Analysis of Top rated Sci-fi movies on IMDB website using R-Language.
Introduction
The Internet Movie Database (IMDb) is a website that serves as an online database of world cinema. This website contains a large number of public data on films such as the title of the film, the year of release of the film, the genre of the film, the audience, the rating of critics, the duration of the film, the summary of the film, actors, directors and much more. Faced with the large amount of data available on this site, I thought that it would be interesting to analyze the movies data on the IMDb website on the top listed sci-fi movies.
Calling libraries
library(rvest)
## Warning: package 'rvest' was built under R version 3.6.1
## Loading required package: xml2
library(esquisse)
## Registered S3 methods overwritten by 'ggplot2':
## method from
## [.quosures rlang
## c.quosures rlang
## print.quosures rlang
library(ggplot2)
library(corrplot)
## Warning: package 'corrplot' was built under R version 3.6.1
## corrplot 0.84 loaded
library(dplyr)
##
## Attaching package: 'dplyr'
## The following objects are masked from 'package:stats':
##
## filter, lag
## The following objects are masked from 'package:base':
##
## intersect, setdiff, setequal, union
library(plotly)
## Warning: package 'plotly' was built under R version 3.6.1
##
## Attaching package: 'plotly'
## The following object is masked from 'package:ggplot2':
##
## last_plot
## The following object is masked from 'package:stats':
##
## filter
## The following object is masked from 'package:graphics':
##
## layout
Counter and placeholders
Created placeholders as empty vectors to use these later in the script to append the values.

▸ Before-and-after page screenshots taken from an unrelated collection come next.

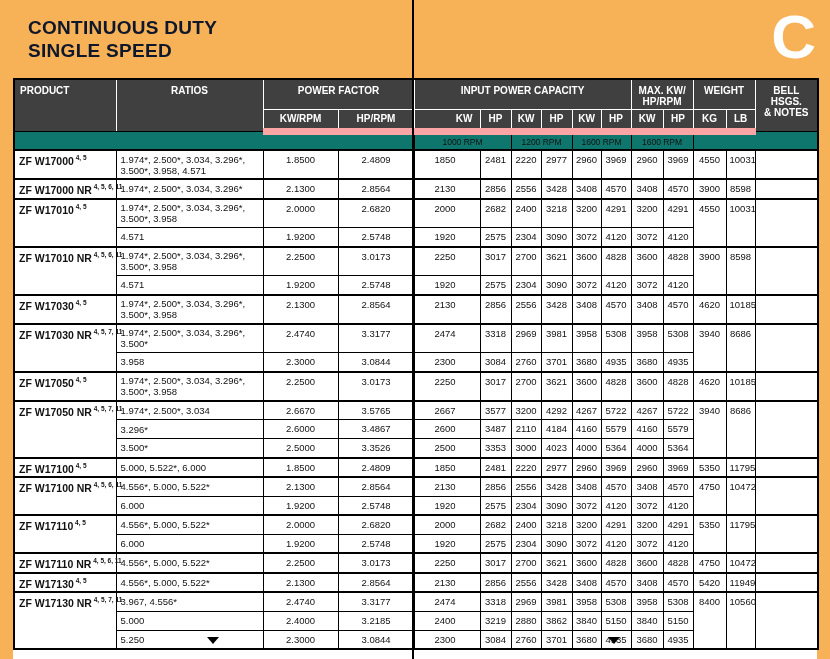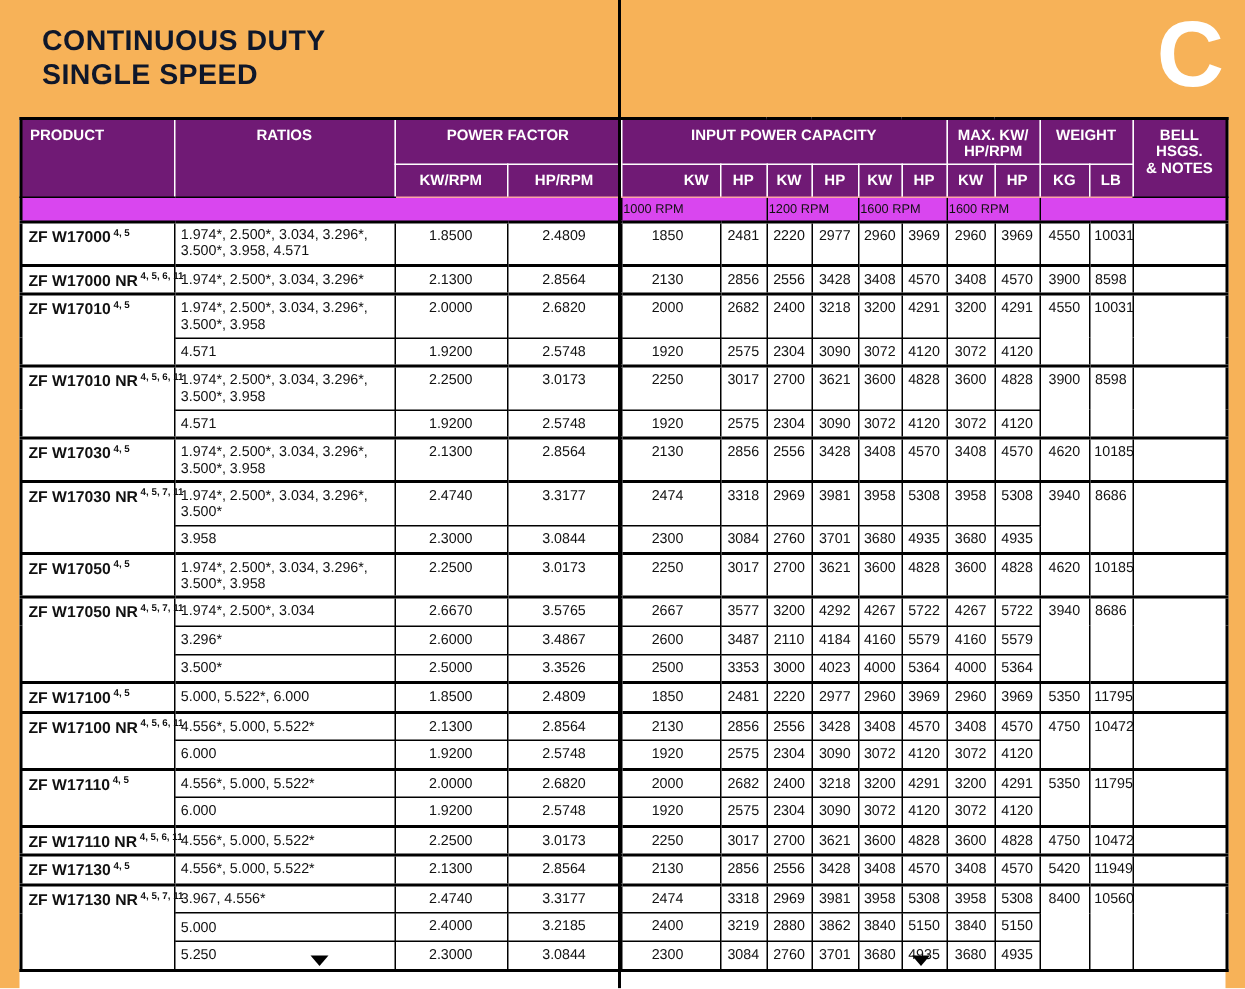"PRODUCT" thead th { background: #701a75 -> #404040 }
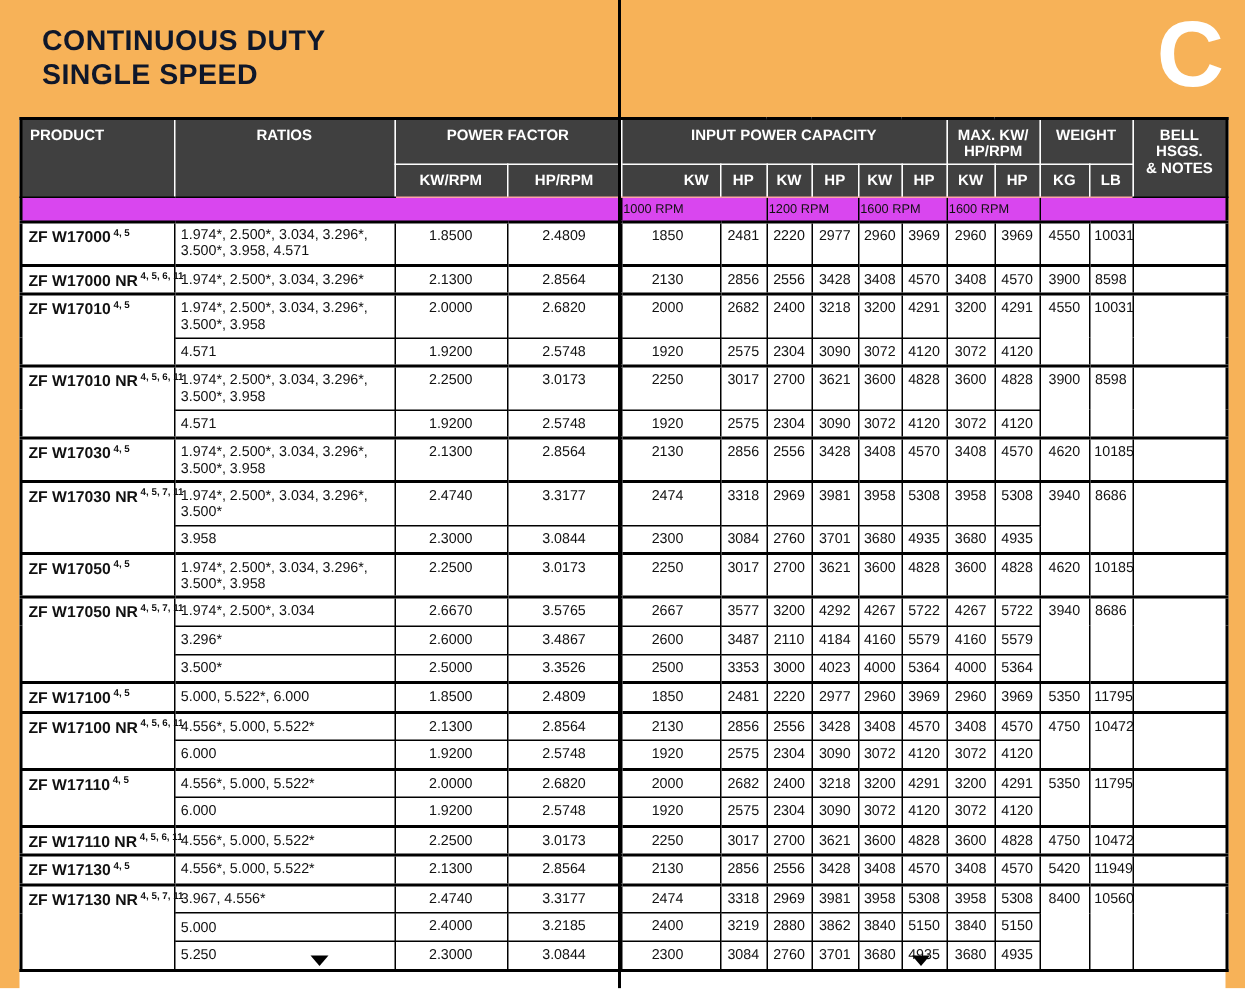"KW/RPM" tr.h-sub th { border-bottom: 1px solid #fca5a5 -> 7px solid #fca5a5 }
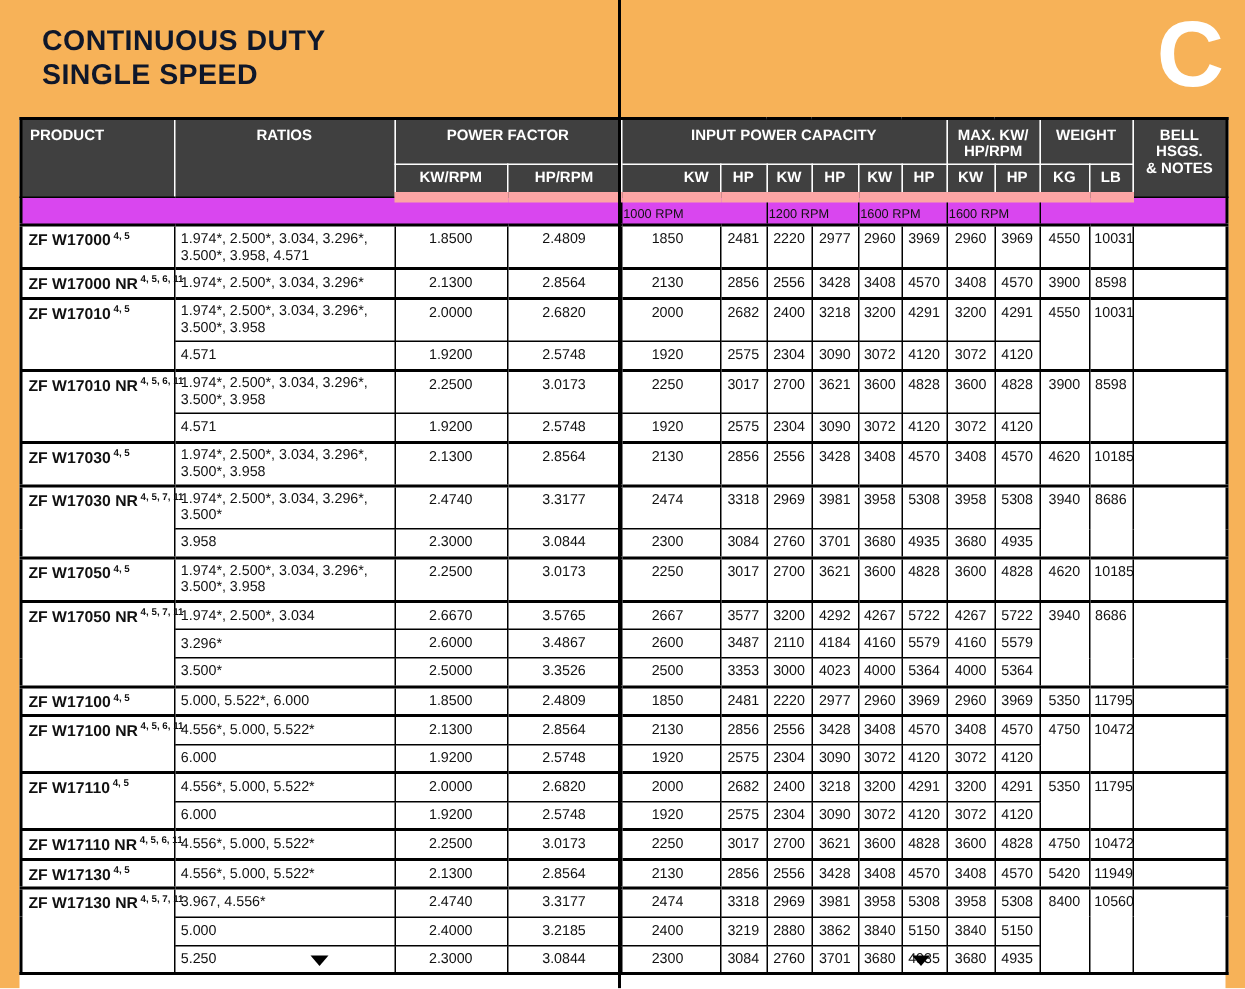"1000 RPM" tr.rpm-row td { background: #d946ef -> #0f766e; text-align: left -> center }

pg <-c(0,51,101,151,201,251,301,351,401,451,501,551,601,651,701)
title_list <- c()
rank_list <- c()
genre_list <- c()
runtime_list <- c()
imdb_rating_list <- c()
director_list <- c()
actor_list <- c()
poster_list <- c()
metascore_list <- c()
votes_list <- c()
gross_list <- c()
Main code in loop to crawl all pages for Top scifi movie list
The code used to scrape the information from IMDB’s web page
for(i in pg) {
url <- read_html(paste0("https://www.imdb.com/search/title/?title_type=feature&num_votes=25000,&genres=sci-fi&sort=user_rating,desc&start=","i&ref_=adv_nxt"))
#title
title <- url %>%
html_nodes(".mode-advanced") %>%
html_node(".lister-item-header a") %>%
html_text()
# Append them to the list
title_list <- append(title_list, title)
#rank
rank <- url %>%
html_nodes(".mode-advanced") %>%
html_node(".text-primary") %>%
html_text()
# Append them to the list
rank_list <- append(rank_list, rank)
#genre
genre <- url %>%
html_nodes(".mode-advanced") %>%
html_node(".genre") %>%
html_text()
# Append them to the list
genre_list <- append(genre_list, genre)
#runtime_list
runtime <- url %>%
html_nodes(".mode-advanced") %>%
html_node(".runtime") %>%
html_text()
# Append them to the list
runtime_list <- append(runtime_list, runtime)
#imdb rating
imdb_rating <- url %>%
html_nodes(".mode-advanced") %>%
html_node(".ratings-imdb-rating strong") %>%
html_text()
# Append them to the list
imdb_rating_list <- append(imdb_rating_list, imdb_rating)
#director
director <- url %>%
html_nodes(".mode-advanced") %>%
html_node(".text-muted+ p a:nth-child(1)") %>%
html_text()
# Append them to the list
director_list <- append(director_list, director)
#actor
actor <- url %>%
html_nodes(".mode-advanced") %>%
html_node(".lister-item-content .ghost~ a") %>%
html_text()
# Append them to the list
actor_list <- append(actor_list, actor)
#poster
poster <- url %>%
html_nodes(".mode-advanced") %>%
html_node(".loadlate") %>%
html_attrs()
# Append them to the list
poster_list <- append(poster_list, poster)
#metascore
metascore <- url %>%
html_nodes(".mode-advanced") %>%
html_node(".metascore") %>%
html_text()
# Append them to the list
metascore_list <- append(metascore_list, metascore)
#votes
votes <- url %>%
html_nodes(".mode-advanced") %>%
html_node(".sort-num_votes-visible span:nth-child(2)") %>%
html_text()
# Append them to the list
votes_list <- append(votes_list, votes)
#gross
gross <- url %>%
html_nodes(".mode-advanced") %>%
html_node(".ghost~ .text-muted+ span") %>%
html_text()
# Append them to the list
gross_list <- append(gross_list, gross)
}
Removing unwanted texts or symbols
runtime_list <- gsub(" min","",runtime_list)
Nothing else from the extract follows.